* **Problem to solve**
Your task is to print all of the data below exactly, with no pictures included.

:: Records shown ::

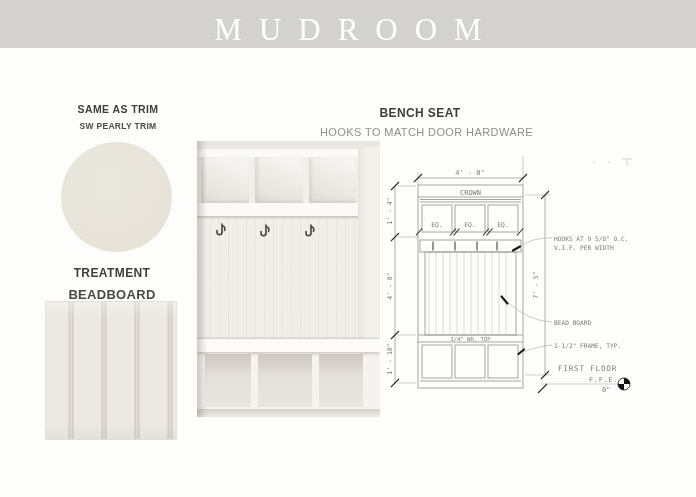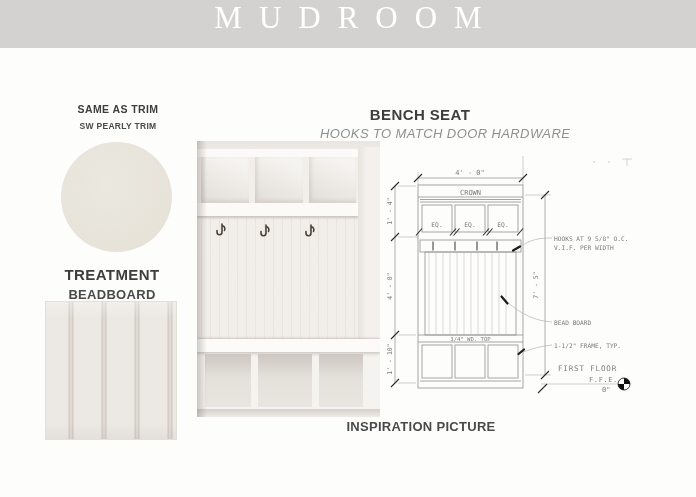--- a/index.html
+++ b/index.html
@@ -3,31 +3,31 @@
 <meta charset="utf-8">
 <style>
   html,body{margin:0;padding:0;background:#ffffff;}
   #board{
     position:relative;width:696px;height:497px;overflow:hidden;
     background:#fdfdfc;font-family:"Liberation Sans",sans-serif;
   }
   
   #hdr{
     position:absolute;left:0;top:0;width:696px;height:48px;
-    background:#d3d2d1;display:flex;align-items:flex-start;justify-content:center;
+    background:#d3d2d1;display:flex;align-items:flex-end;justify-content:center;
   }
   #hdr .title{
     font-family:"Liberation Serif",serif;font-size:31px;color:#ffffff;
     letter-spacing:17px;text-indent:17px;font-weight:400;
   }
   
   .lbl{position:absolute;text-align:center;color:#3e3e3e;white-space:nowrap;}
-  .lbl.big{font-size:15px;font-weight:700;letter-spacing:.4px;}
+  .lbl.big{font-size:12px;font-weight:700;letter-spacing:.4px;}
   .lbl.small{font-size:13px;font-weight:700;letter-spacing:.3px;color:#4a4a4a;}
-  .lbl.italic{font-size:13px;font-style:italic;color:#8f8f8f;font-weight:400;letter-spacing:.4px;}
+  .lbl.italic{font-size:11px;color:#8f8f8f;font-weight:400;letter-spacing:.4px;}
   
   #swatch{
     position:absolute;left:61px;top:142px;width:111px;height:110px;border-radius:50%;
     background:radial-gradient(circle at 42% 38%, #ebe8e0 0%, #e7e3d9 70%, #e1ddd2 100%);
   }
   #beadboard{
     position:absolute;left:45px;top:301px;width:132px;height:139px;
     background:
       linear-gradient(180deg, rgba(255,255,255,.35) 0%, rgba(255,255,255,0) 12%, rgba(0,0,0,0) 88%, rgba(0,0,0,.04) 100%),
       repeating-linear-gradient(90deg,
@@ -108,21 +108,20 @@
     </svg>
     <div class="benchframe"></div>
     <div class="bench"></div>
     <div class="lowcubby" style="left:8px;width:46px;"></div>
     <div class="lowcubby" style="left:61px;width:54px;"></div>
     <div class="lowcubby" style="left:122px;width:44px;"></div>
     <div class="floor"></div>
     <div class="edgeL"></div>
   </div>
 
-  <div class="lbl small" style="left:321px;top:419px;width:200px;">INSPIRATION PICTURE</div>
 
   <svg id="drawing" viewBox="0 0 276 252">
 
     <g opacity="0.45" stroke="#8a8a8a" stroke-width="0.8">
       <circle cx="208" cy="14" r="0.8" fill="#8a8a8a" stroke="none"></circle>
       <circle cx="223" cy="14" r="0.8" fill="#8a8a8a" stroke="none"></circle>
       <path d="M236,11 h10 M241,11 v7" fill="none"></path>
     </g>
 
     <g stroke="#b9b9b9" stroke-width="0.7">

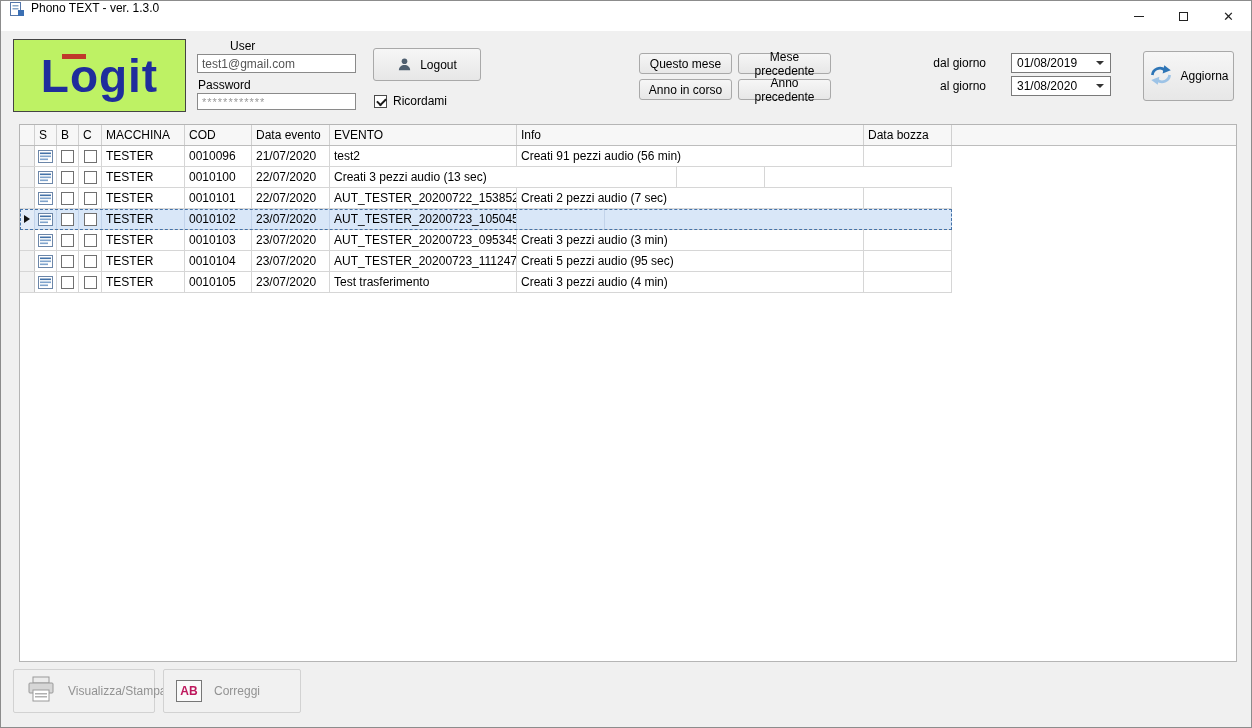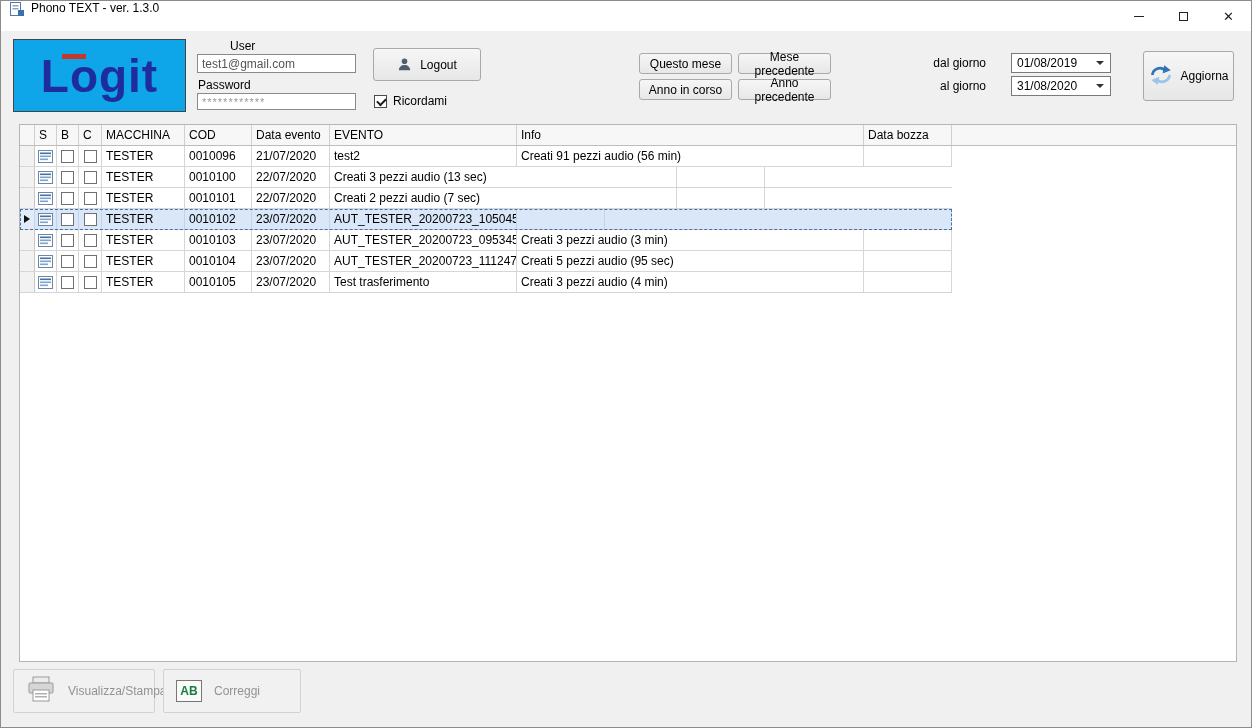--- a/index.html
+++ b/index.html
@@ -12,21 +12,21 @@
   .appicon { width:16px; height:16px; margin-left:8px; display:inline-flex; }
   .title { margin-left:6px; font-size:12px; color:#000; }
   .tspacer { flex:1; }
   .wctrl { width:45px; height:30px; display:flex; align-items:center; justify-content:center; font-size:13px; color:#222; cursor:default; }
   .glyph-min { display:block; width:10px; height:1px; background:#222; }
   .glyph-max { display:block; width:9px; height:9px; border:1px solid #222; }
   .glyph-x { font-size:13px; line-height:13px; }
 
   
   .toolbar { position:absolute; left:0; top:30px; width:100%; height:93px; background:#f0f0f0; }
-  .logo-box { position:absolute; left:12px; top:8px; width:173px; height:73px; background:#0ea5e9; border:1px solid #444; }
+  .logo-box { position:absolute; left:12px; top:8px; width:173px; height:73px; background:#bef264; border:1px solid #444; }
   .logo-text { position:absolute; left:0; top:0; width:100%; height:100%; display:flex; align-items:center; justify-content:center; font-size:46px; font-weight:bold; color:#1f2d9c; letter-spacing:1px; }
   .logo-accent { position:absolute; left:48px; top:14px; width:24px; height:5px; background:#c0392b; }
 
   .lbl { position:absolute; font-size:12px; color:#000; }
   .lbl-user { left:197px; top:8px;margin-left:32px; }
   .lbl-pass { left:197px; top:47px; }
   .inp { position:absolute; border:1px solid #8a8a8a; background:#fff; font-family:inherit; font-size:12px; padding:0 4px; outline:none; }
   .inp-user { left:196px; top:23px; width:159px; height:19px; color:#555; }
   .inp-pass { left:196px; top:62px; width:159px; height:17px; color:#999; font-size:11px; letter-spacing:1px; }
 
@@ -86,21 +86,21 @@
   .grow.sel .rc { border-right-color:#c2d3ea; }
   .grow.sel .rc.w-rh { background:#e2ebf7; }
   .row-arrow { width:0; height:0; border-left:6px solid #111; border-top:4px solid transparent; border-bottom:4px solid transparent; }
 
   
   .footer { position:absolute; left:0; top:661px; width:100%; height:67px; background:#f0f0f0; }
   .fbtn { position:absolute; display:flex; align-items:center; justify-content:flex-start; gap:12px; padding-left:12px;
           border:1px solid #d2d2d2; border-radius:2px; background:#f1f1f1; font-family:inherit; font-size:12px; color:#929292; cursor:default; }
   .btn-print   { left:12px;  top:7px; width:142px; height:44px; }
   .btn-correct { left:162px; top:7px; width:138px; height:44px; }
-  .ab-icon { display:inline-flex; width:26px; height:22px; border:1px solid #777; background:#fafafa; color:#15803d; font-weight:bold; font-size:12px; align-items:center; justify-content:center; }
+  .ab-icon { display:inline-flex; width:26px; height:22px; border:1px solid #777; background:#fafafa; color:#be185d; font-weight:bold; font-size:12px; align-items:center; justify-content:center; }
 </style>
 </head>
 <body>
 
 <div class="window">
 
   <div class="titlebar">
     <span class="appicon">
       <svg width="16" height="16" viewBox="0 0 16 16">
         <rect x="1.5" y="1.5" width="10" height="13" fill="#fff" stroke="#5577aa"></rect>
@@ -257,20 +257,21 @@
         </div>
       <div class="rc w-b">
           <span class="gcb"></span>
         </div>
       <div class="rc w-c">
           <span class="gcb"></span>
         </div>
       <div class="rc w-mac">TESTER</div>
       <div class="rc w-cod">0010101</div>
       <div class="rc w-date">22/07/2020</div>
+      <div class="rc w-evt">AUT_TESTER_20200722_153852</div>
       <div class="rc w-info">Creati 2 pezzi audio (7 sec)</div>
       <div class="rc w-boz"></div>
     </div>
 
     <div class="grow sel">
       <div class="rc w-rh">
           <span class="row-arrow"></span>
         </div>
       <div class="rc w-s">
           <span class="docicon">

:::

* **Solution for this task**
--- a/index.html
+++ b/index.html
@@ -3,31 +3,31 @@
 <meta charset="utf-8">
 <style>
   html,body{margin:0;padding:0;background:#ffffff;}
   #board{
     position:relative;width:696px;height:497px;overflow:hidden;
     background:#fdfdfc;font-family:"Liberation Sans",sans-serif;
   }
   
   #hdr{
     position:absolute;left:0;top:0;width:696px;height:48px;
-    background:#d3d2d1;display:flex;align-items:flex-start;justify-content:center;
+    background:#d3d2d1;display:flex;align-items:flex-end;justify-content:center;
   }
   #hdr .title{
     font-family:"Liberation Serif",serif;font-size:31px;color:#ffffff;
     letter-spacing:17px;text-indent:17px;font-weight:400;
   }
   
   .lbl{position:absolute;text-align:center;color:#3e3e3e;white-space:nowrap;}
-  .lbl.big{font-size:15px;font-weight:700;letter-spacing:.4px;}
+  .lbl.big{font-size:12px;font-weight:700;letter-spacing:.4px;}
   .lbl.small{font-size:13px;font-weight:700;letter-spacing:.3px;color:#4a4a4a;}
-  .lbl.italic{font-size:13px;font-style:italic;color:#8f8f8f;font-weight:400;letter-spacing:.4px;}
+  .lbl.italic{font-size:11px;color:#8f8f8f;font-weight:400;letter-spacing:.4px;}
   
   #swatch{
     position:absolute;left:61px;top:142px;width:111px;height:110px;border-radius:50%;
     background:radial-gradient(circle at 42% 38%, #ebe8e0 0%, #e7e3d9 70%, #e1ddd2 100%);
   }
   #beadboard{
     position:absolute;left:45px;top:301px;width:132px;height:139px;
     background:
       linear-gradient(180deg, rgba(255,255,255,.35) 0%, rgba(255,255,255,0) 12%, rgba(0,0,0,0) 88%, rgba(0,0,0,.04) 100%),
       repeating-linear-gradient(90deg,
@@ -108,21 +108,20 @@
     </svg>
     <div class="benchframe"></div>
     <div class="bench"></div>
     <div class="lowcubby" style="left:8px;width:46px;"></div>
     <div class="lowcubby" style="left:61px;width:54px;"></div>
     <div class="lowcubby" style="left:122px;width:44px;"></div>
     <div class="floor"></div>
     <div class="edgeL"></div>
   </div>
 
-  <div class="lbl small" style="left:321px;top:419px;width:200px;">INSPIRATION PICTURE</div>
 
   <svg id="drawing" viewBox="0 0 276 252">
 
     <g opacity="0.45" stroke="#8a8a8a" stroke-width="0.8">
       <circle cx="208" cy="14" r="0.8" fill="#8a8a8a" stroke="none"></circle>
       <circle cx="223" cy="14" r="0.8" fill="#8a8a8a" stroke="none"></circle>
       <path d="M236,11 h10 M241,11 v7" fill="none"></path>
     </g>
 
     <g stroke="#b9b9b9" stroke-width="0.7">

--- a/index.html
+++ b/index.html
@@ -12,21 +12,21 @@
   .appicon { width:16px; height:16px; margin-left:8px; display:inline-flex; }
   .title { margin-left:6px; font-size:12px; color:#000; }
   .tspacer { flex:1; }
   .wctrl { width:45px; height:30px; display:flex; align-items:center; justify-content:center; font-size:13px; color:#222; cursor:default; }
   .glyph-min { display:block; width:10px; height:1px; background:#222; }
   .glyph-max { display:block; width:9px; height:9px; border:1px solid #222; }
   .glyph-x { font-size:13px; line-height:13px; }
 
   
   .toolbar { position:absolute; left:0; top:30px; width:100%; height:93px; background:#f0f0f0; }
-  .logo-box { position:absolute; left:12px; top:8px; width:173px; height:73px; background:#0ea5e9; border:1px solid #444; }
+  .logo-box { position:absolute; left:12px; top:8px; width:173px; height:73px; background:#bef264; border:1px solid #444; }
   .logo-text { position:absolute; left:0; top:0; width:100%; height:100%; display:flex; align-items:center; justify-content:center; font-size:46px; font-weight:bold; color:#1f2d9c; letter-spacing:1px; }
   .logo-accent { position:absolute; left:48px; top:14px; width:24px; height:5px; background:#c0392b; }
 
   .lbl { position:absolute; font-size:12px; color:#000; }
   .lbl-user { left:197px; top:8px;margin-left:32px; }
   .lbl-pass { left:197px; top:47px; }
   .inp { position:absolute; border:1px solid #8a8a8a; background:#fff; font-family:inherit; font-size:12px; padding:0 4px; outline:none; }
   .inp-user { left:196px; top:23px; width:159px; height:19px; color:#555; }
   .inp-pass { left:196px; top:62px; width:159px; height:17px; color:#999; font-size:11px; letter-spacing:1px; }
 
@@ -86,21 +86,21 @@
   .grow.sel .rc { border-right-color:#c2d3ea; }
   .grow.sel .rc.w-rh { background:#e2ebf7; }
   .row-arrow { width:0; height:0; border-left:6px solid #111; border-top:4px solid transparent; border-bottom:4px solid transparent; }
 
   
   .footer { position:absolute; left:0; top:661px; width:100%; height:67px; background:#f0f0f0; }
   .fbtn { position:absolute; display:flex; align-items:center; justify-content:flex-start; gap:12px; padding-left:12px;
           border:1px solid #d2d2d2; border-radius:2px; background:#f1f1f1; font-family:inherit; font-size:12px; color:#929292; cursor:default; }
   .btn-print   { left:12px;  top:7px; width:142px; height:44px; }
   .btn-correct { left:162px; top:7px; width:138px; height:44px; }
-  .ab-icon { display:inline-flex; width:26px; height:22px; border:1px solid #777; background:#fafafa; color:#15803d; font-weight:bold; font-size:12px; align-items:center; justify-content:center; }
+  .ab-icon { display:inline-flex; width:26px; height:22px; border:1px solid #777; background:#fafafa; color:#be185d; font-weight:bold; font-size:12px; align-items:center; justify-content:center; }
 </style>
 </head>
 <body>
 
 <div class="window">
 
   <div class="titlebar">
     <span class="appicon">
       <svg width="16" height="16" viewBox="0 0 16 16">
         <rect x="1.5" y="1.5" width="10" height="13" fill="#fff" stroke="#5577aa"></rect>
@@ -257,20 +257,21 @@
         </div>
       <div class="rc w-b">
           <span class="gcb"></span>
         </div>
       <div class="rc w-c">
           <span class="gcb"></span>
         </div>
       <div class="rc w-mac">TESTER</div>
       <div class="rc w-cod">0010101</div>
       <div class="rc w-date">22/07/2020</div>
+      <div class="rc w-evt">AUT_TESTER_20200722_153852</div>
       <div class="rc w-info">Creati 2 pezzi audio (7 sec)</div>
       <div class="rc w-boz"></div>
     </div>
 
     <div class="grow sel">
       <div class="rc w-rh">
           <span class="row-arrow"></span>
         </div>
       <div class="rc w-s">
           <span class="docicon">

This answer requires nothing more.